Scraping the 37 urls from the main site:

In [2]:
url = 'http://www.barbarapaul.com/shake.html'
r = requests.get(url)
html_doc = r.text
soup = BeautifulSoup(html_doc, 'html.parser')

In [3]:
links ={}

for link in soup.find_all('a', style="text-decoration:none;"):
    href = link.get('href')
    abb = href.replace('http://www.barbarapaul.com/shake/', '').replace('.html', '')
    links[abb] = href
    
assert len(links) == 37

In [4]:
#hamlet.html contains 5 subpages. Remove hamlet and add the five subpages

links.pop('hamlet')

links['hamlet1'] = 'http://www.barbarapaul.com/shake/hamlet1.html'
links['hamlet2'] = 'http://www.barbarapaul.com/shake/hamlet2.html'
links['hamlet3'] = 'http://www.barbarapaul.com/shake/hamlet3.html'
links['hamlet4'] = 'http://www.barbarapaul.com/shake/hamlet4.html'
links['hamlet5'] = 'http://www.barbarapaul.com/shake/hamlet5.html'

In [5]:
print('Number of plays in dictionary:', len(links))
for key, value in links.items():
    print(key, ':', value)

Number of plays in dictionary: 41
allswell : http://www.barbarapaul.com/shake/allswell.html
antony : http://www.barbarapaul.com/shake/antony.html
ayli : http://www.barbarapaul.com/shake/ayli.html
errors : http://www.barbarapaul.com/shake/errors.html
corio : http://www.barbarapaul.com/shake/corio.html
cymb : http://www.barbarapaul.com/shake/cymb.html
1henryiv : http://www.barbarapaul.com/shake/1henryiv.html
2henryiv : http://www.barbarapaul.com/shake/2henryiv.html
henryv : http://www.barbarapaul.com/shake/henryv.html
1henryvi : http://www.barbarapaul.com/shake/1henryvi.html
2henryvi : http://www.barbarapaul.com/shake/2henryvi.html
3henryvi : http://www.barbarapaul.com/shake/3henryvi.html
julius : http://www.barbarapaul.com/shake/julius.html
john : http://www.barbarapaul.com/shake/john.html
lear : http://www.barbarapaul.com/shake/lear.html
labours : http://www.barbarapaul.com/shake/labours.html
macbeth : http://www.barbarapaul.com/shake/macbeth.html
m4m : http://www.barbarapaul.com/shake

Using the `links` dictionary and Beautiful Soup, I have extracted the title, author, and shakepearean play the title was derived from and create a data frame for each play. I then merged the 41 dataframes together into one large dataframe.

In [6]:
big_df = pd.DataFrame(columns = ['Play', 'Author', 'Title'])

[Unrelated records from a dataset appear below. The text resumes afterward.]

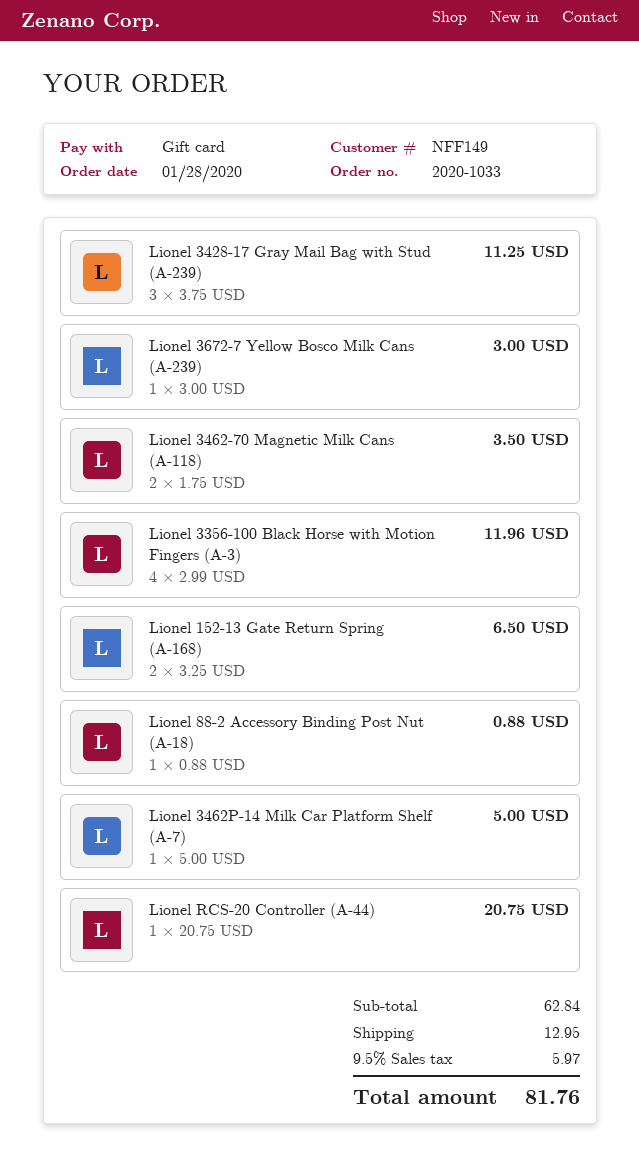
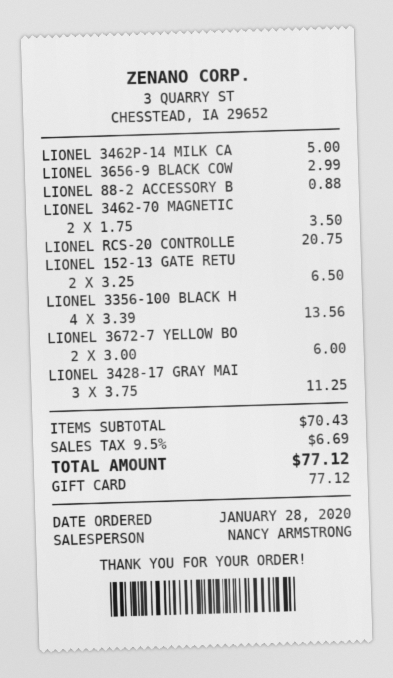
Lionel 3672-7 Yellow Bosco Milk Cans (A-239): 1 x 3.00 = 3.00 -> 2 x 3.00 = 6.00
Lionel 3356-100 Black Horse with Motion Fingers (A-3): 4 x 2.99 = 11.96 -> 4 x 3.39 = 13.56
LIONEL 3656-9 BLACK COW: none -> 1 x 2.99 = 2.99
subtotal: 62.84 -> 70.43
shipping: 12.95 -> none
tax: 9.5% = 5.97 -> 9.5% = 6.69
total: 81.76 -> 77.12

for key, value in links.items():
    url = value
    r = requests.get(url)
    html_doc = r.text
    soup = BeautifulSoup(html_doc)
    
    shake_titles = []

    for item in soup.find_all('li'):
        title = item.text
        title = re.sub(' +', ' ', title) 
        shake_titles.append(title.replace('\n', ''))
        
    title_df = pd.DataFrame(shake_titles, columns=['Play'])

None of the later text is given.